If it makes you feel any better... It does suck really really bad to get cheated on. It is worse than people say, and people say some pretty bad things.......it is worse.

but.... you can live through it. And I do look forward to having a relationship with my wife that is better than it was before.


----------



## it-guy (Jan 6, 2011)

Out of all the mess there can be positive things.


----------



## ALB163 (May 13, 2011)

I'm holding on to that fact, it-guy. I have decided that whether he wants to be with me or not, and I am VERY much hoping he does, I will be a much better person in all aspects of my life. I refuse to let this define me, I know I am better than this, and I will be. I've never felt worse, it's time for a change. I can't believe I could hurt someone I love the most this much. NEVER again will I do this to him, or anyone. For the first time in my life I find myself turning to God. I got out my bible last night and read a good chunk of it. It came out of nowhere, I was never religious.

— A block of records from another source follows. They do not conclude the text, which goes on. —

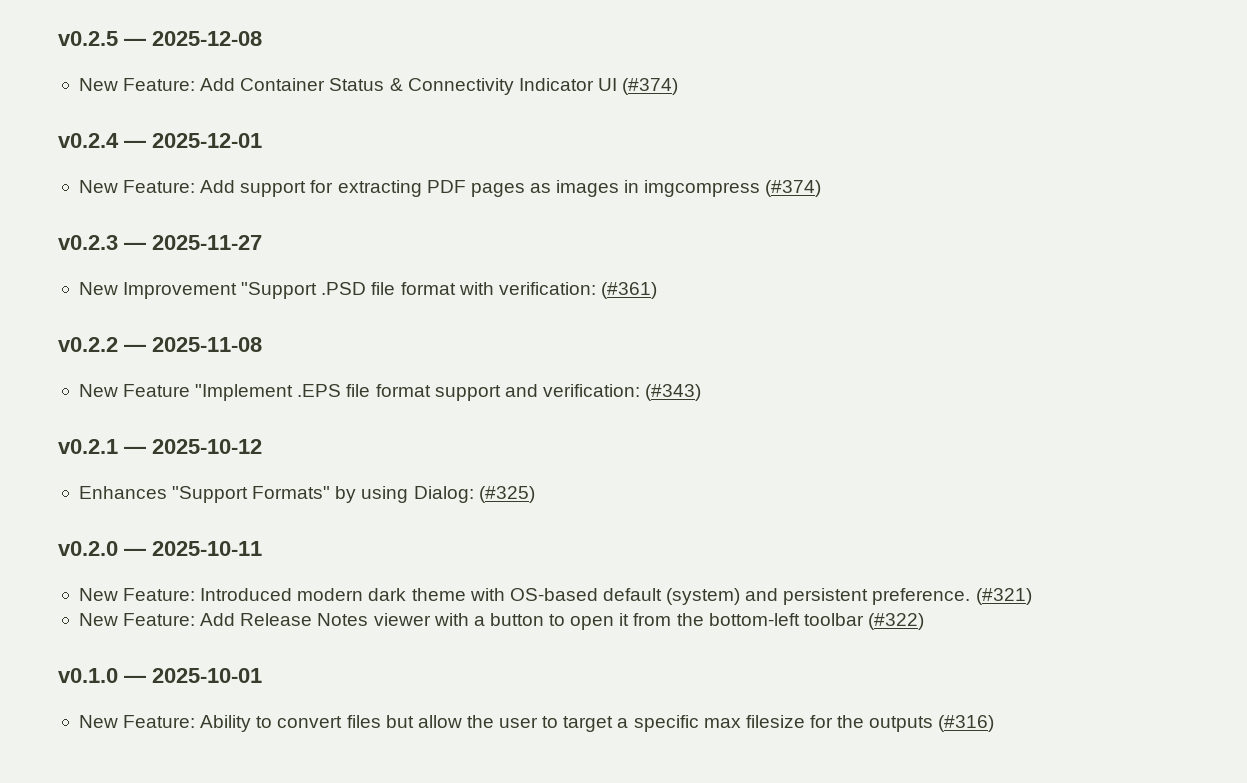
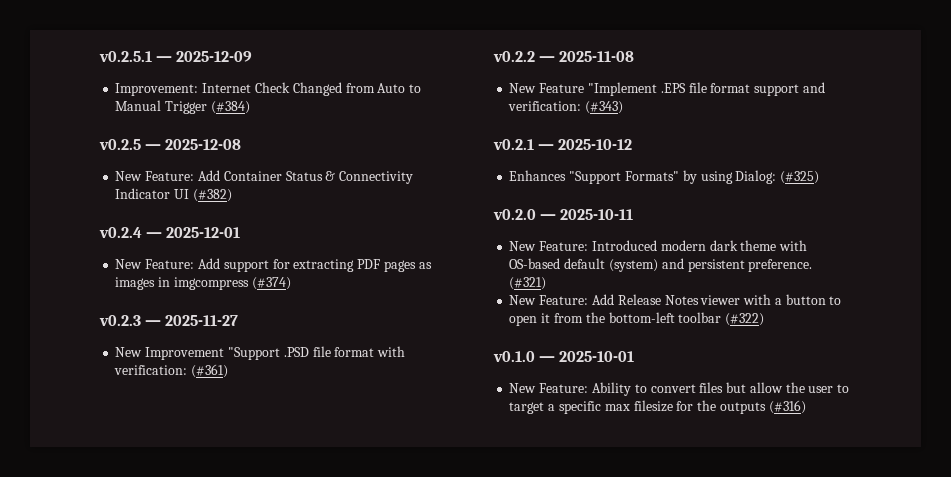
+ v0.2.5.1 — 2025-12-09
+ Improvement: Internet Check Changed from Auto to Manual Trigger (#384)
- New Feature: Add Container Status & Connectivity Indicator UI (#374)
+ New Feature: Add Container Status & Connectivity Indicator UI (#382)

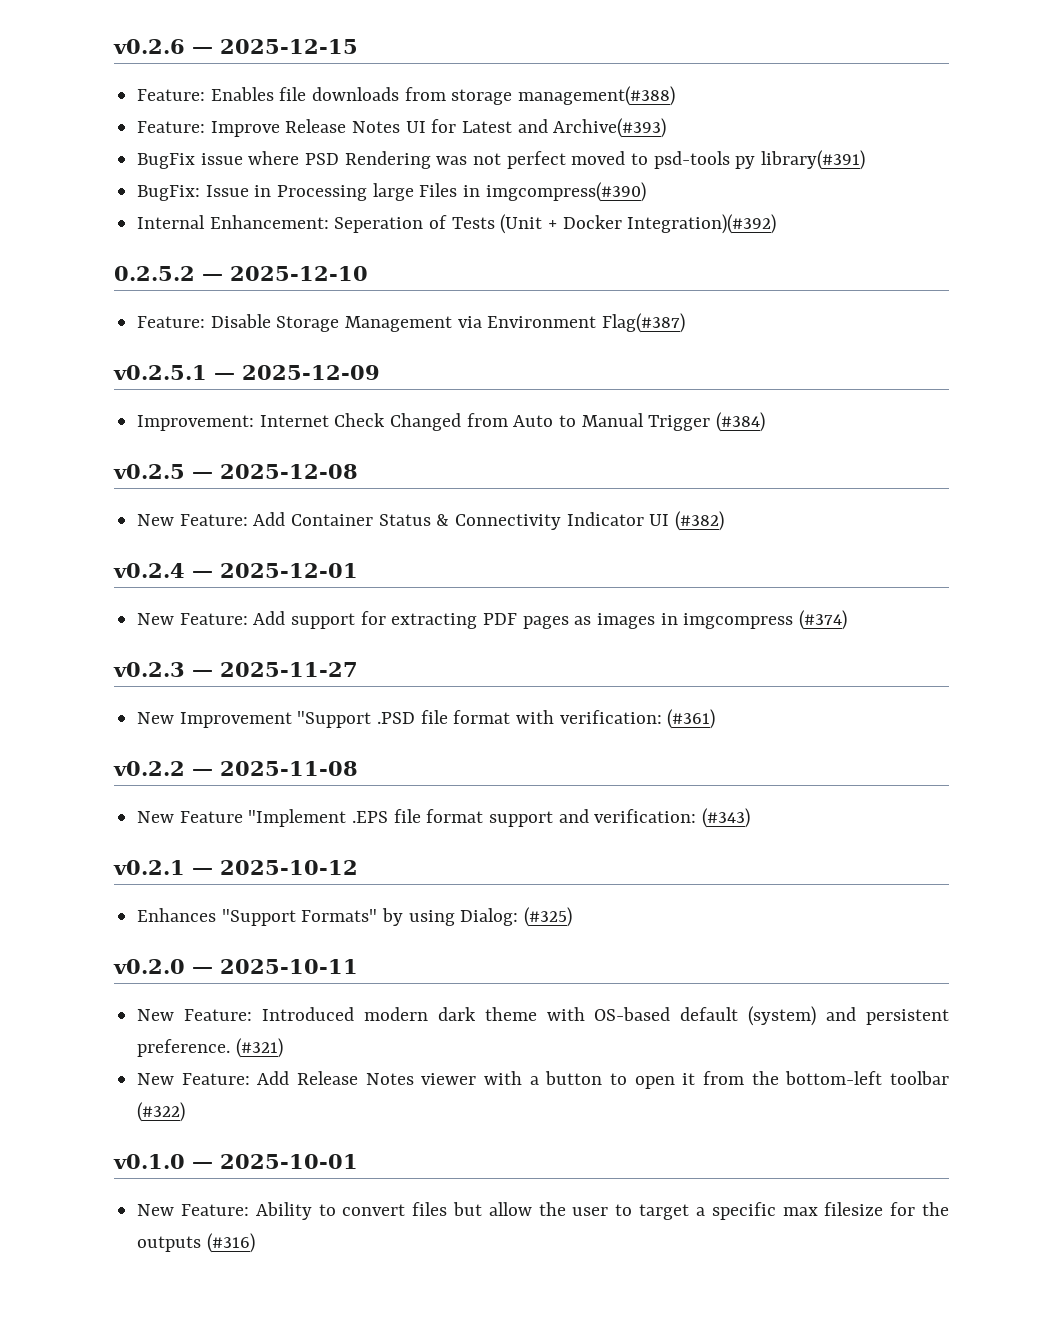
+ v0.2.6 — 2025-12-15
+ Feature: Enables file downloads from storage management(#388)
+ Feature: Improve Release Notes UI for Latest and Archive(#393)
+ BugFix issue where PSD Rendering was not perfect moved to psd-tools py library(#391)
+ BugFix: Issue in Processing large Files in imgcompress(#390)
+ Internal Enhancement: Seperation of Tests (Unit + Docker Integration)(#392)
+ 0.2.5.2 — 2025-12-10
+ Feature: Disable Storage Management via Environment Flag(#387)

Maybe that sounds ridiculous, but there you have it. I NEED to better myself.


----------



## ahhhmaaaan! (Mar 26, 2011)

Hey... I can honestly say that you're one of the few that I believe is TRULY remorseful for her actions. Like it-guy said, being cheated-on is really worse than anyone can describe. There are no words that can describe the hurt and pain of such a betrayal. This is because as partners in life we put our guard down to let someone we care about into our most sacred place- OUR SOUL. The ball is in HIS court, though. Consider yourself lucky if he lets you back in. Just a question- How can you jeopardize your future life as man and wife so close to being married? Did you maybe have second thoughts about it?


----------